Re: Lebesgue mersurable functions
- From: "smn" <smnewberger@xxxxxxxxxxx>
- Date: 27 Nov 2005 14:30:07 -0800
smn wrote:
> David C. Ullrich wrote:
> > On 26 Nov 2005 23:31:47 -0800, mskirvin@xxxxxxxxx wrote:
> >
> > >nymphcc@xxxxxxxxxxx wrote:
> > >> If f(x), x in R^1, is continuous at almost every point of an
> > >> interval[a,b],
> > >> show that f is measurable on [a,b].
> > >> How to prove this statement?
> > >> Thanks a lot!
> > >
> > >So I'm assuming that f: [a,b] -> R. However, to prove measurability of
> > >the function, you need to specify the sigma algebra for the domain and
> > >range. From the heading, I'm assuming you want to prove this function
> > >is either (Lebesgue, Borel)-measurable or (Lebesgue,
> > >Lebesgue)-measurable. I think it's common to assume the sigma algebra
> > >of the range space is the Borel sigma algebra if it's not specified, so
> > >that's what I'll assume (i.e., you want to prove it's (Lebesgue,
> > >Borel)-measurable).
> > >
> > >Let E be the subset of [a,b] where f is continuous, and F the subset
> > >where it is discontinuous, so [a, b] = E \/ F. In general, if X = A \/
> > >B where A and B are measurable, then a real-valued function f is
> > >measurable on X iff it's measurable on A and on B. We will use this
> > >fact to prove that f is measurable.
> > >
> > >Since the restriction of f to E is continuous, it is measurable on E
> > >(the open sets generate the Borel measure and by defintion the inverse
> > >image of an open set under a continuous map is open). Restricting f to
> > >F, the inverse image of a measurable set is a subset of F. Since
> > >Lebesgue measure is complete and the measure of F is zero, every subset
> > >of F is also measurable with measure zero. Therefore f is also
> > >measurable on F, and hence measurable on [a, b].
> > >
> > >As a quick note, the completeness of Lebesgue measure seemed really
> > >important here, so I kind of doubt that f is necessarily (Borel,
> > >Borel)-measurable, although I'm not sure.
> >
> > That's right.
> >
> > Say K is a closed set of measure 0 and cardinality c (the Cantor
> > set, for example). Since there are only c Borel sets, K has a
> > subset E which is not a Borel set. Let f be the characteristic
> > function of E.
> >
> > Then f is not Borel measurable, but f is continuous almost
> > everywhere, since it's continuous on the complement of K.
>
> I don't think so.f as a function on all of [a,b] is required to be
> continuous at any point x of the complement of K.But such x will in
> general be limit points of K so the function is not continuous at x.

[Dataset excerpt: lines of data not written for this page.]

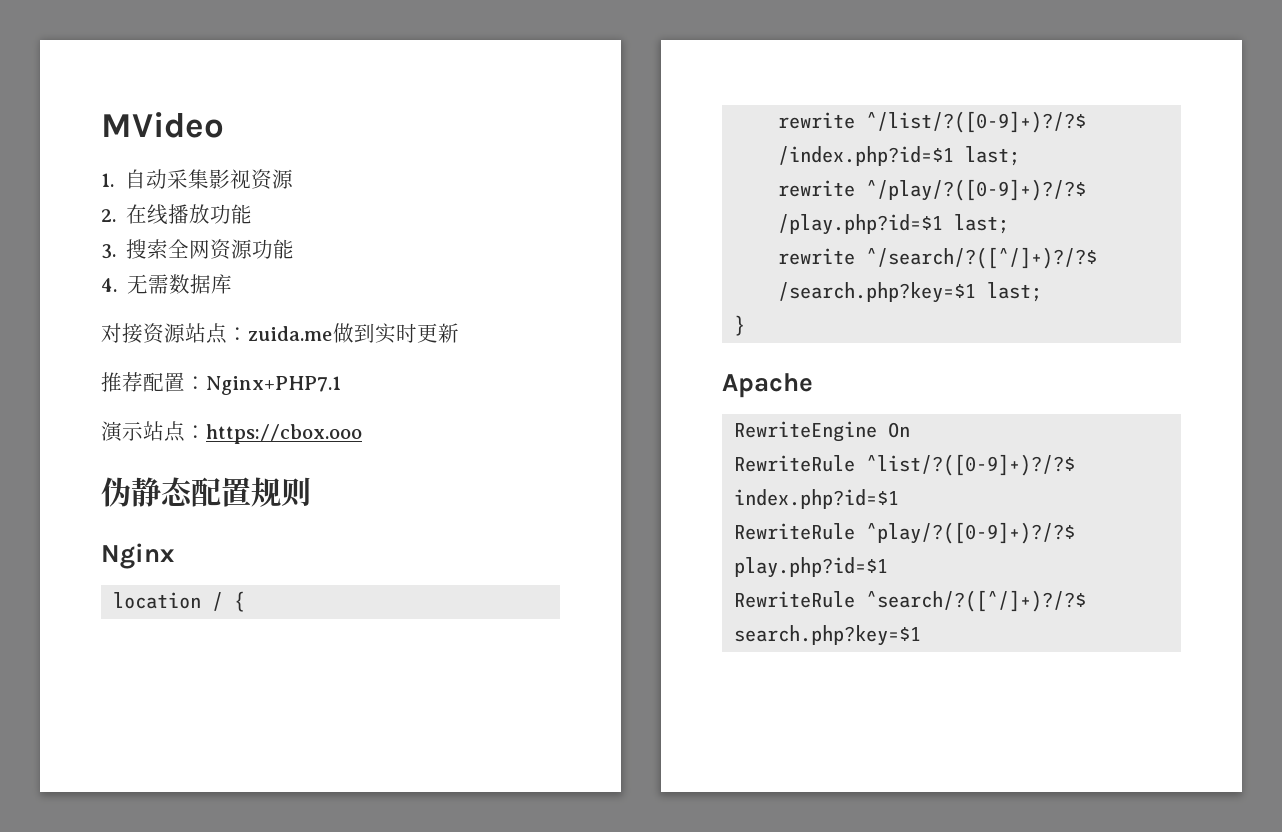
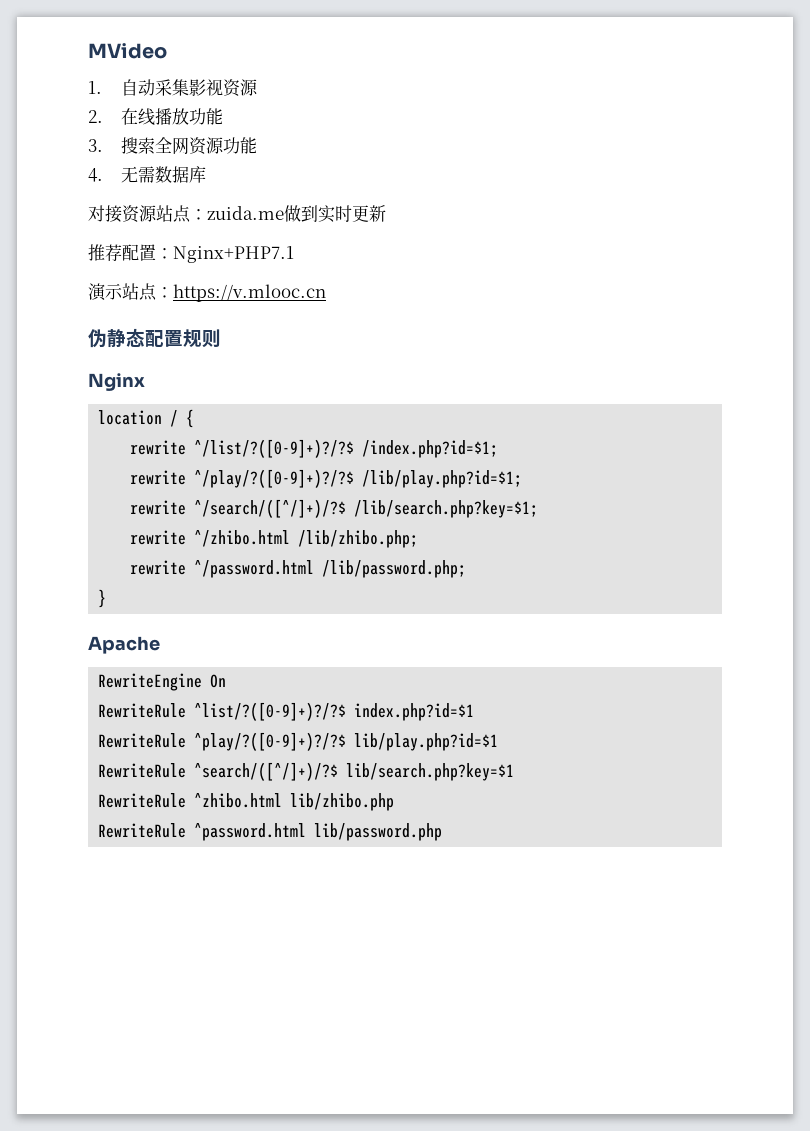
- 演示站点：https://cbox.ooo
+ 演示站点：https://v.mlooc.cn
- rewrite ^/list/?([0-9]+)?/?$ /index.php?id=$1 last;
+ rewrite ^/list/?([0-9]+)?/?$ /index.php?id=$1;
- rewrite ^/play/?([0-9]+)?/?$ /play.php?id=$1 last;
- rewrite ^/search/?([^/]+)?/?$ /search.php?key=$1 last;
+ rewrite ^/play/?([0-9]+)?/?$ /lib/play.php?id=$1;
+ rewrite ^/search/([^/]+)/?$ /lib/search.php?key=$1;
+ rewrite ^/zhibo.html /lib/zhibo.php;
+ rewrite ^/password.html /lib/password.php;
- RewriteRule ^play/?([0-9]+)?/?$ play.php?id=$1
- RewriteRule ^search/?([^/]+)?/?$ search.php?key=$1
+ RewriteRule ^play/?([0-9]+)?/?$ lib/play.php?id=$1
+ RewriteRule ^search/([^/]+)/?$ lib/search.php?key=$1
+ RewriteRule ^zhibo.html lib/zhibo.php
+ RewriteRule ^password.html lib/password.php

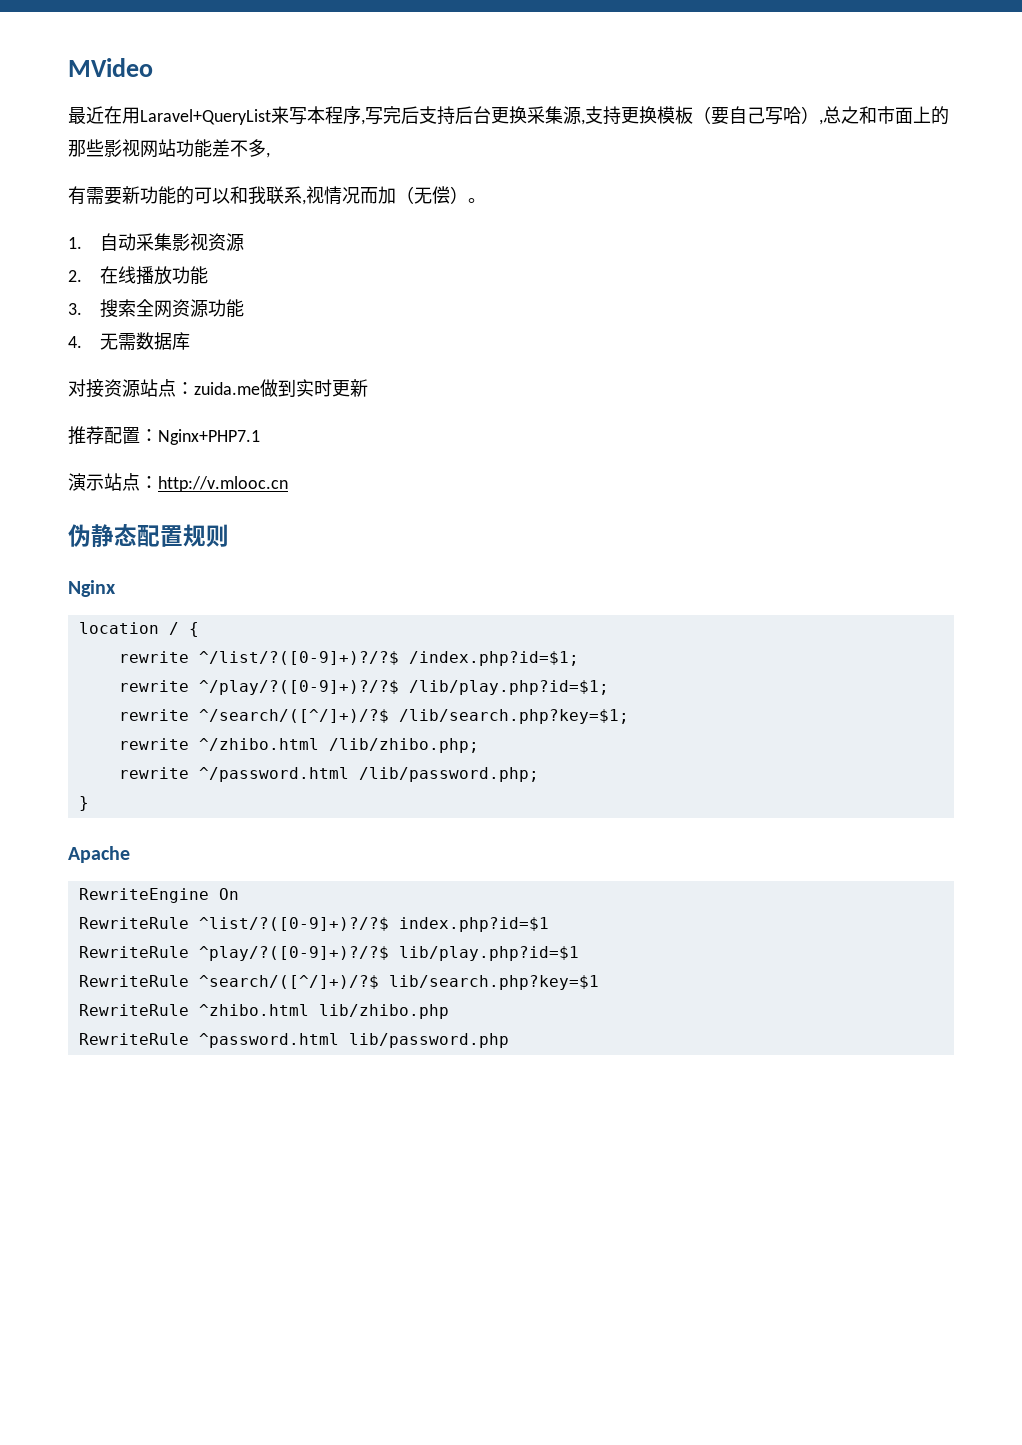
+ 最近在用Laravel+QueryList来写本程序,写完后支持后台更换采集源,支持更换模板（要自己写哈）,总之和市面上的那些影视网站功能差不多,
+ 有需要新功能的可以和我联系,视情况而加（无偿）。
- 演示站点：https://v.mlooc.cn
+ 演示站点：http://v.mlooc.cn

> Assume the function of the original post is bounded and continuous at
> x for a.e x in [a,b}.Then as you say in your next post ,f is Riemann
> Integrable.Using lower Riemann sums one constructs a sequence (even
> increasing) of step functions (constant on subintervals) which converge
> everywhere ,say to g and converge to f at every point of continuity of
> f .g is a borel function and I am pretty sure it is Riemann integrable
> also ,and if so g is continuous ae and g=f ae ,I still do not know
> whether f itself need be Borel measurable and I doub't it ,although the
> continuity of f at points of the complement of a set K of measure 0
> severely restricts the values of f on K .Regards,Stuart M Newberger
Whoops,sorry you did say K was closed so f is continuous on the open
complement of K.So f=char fn of E is non borel continuous ae function
=ae to the char fn of K ,a Borel function.Sorry smn
.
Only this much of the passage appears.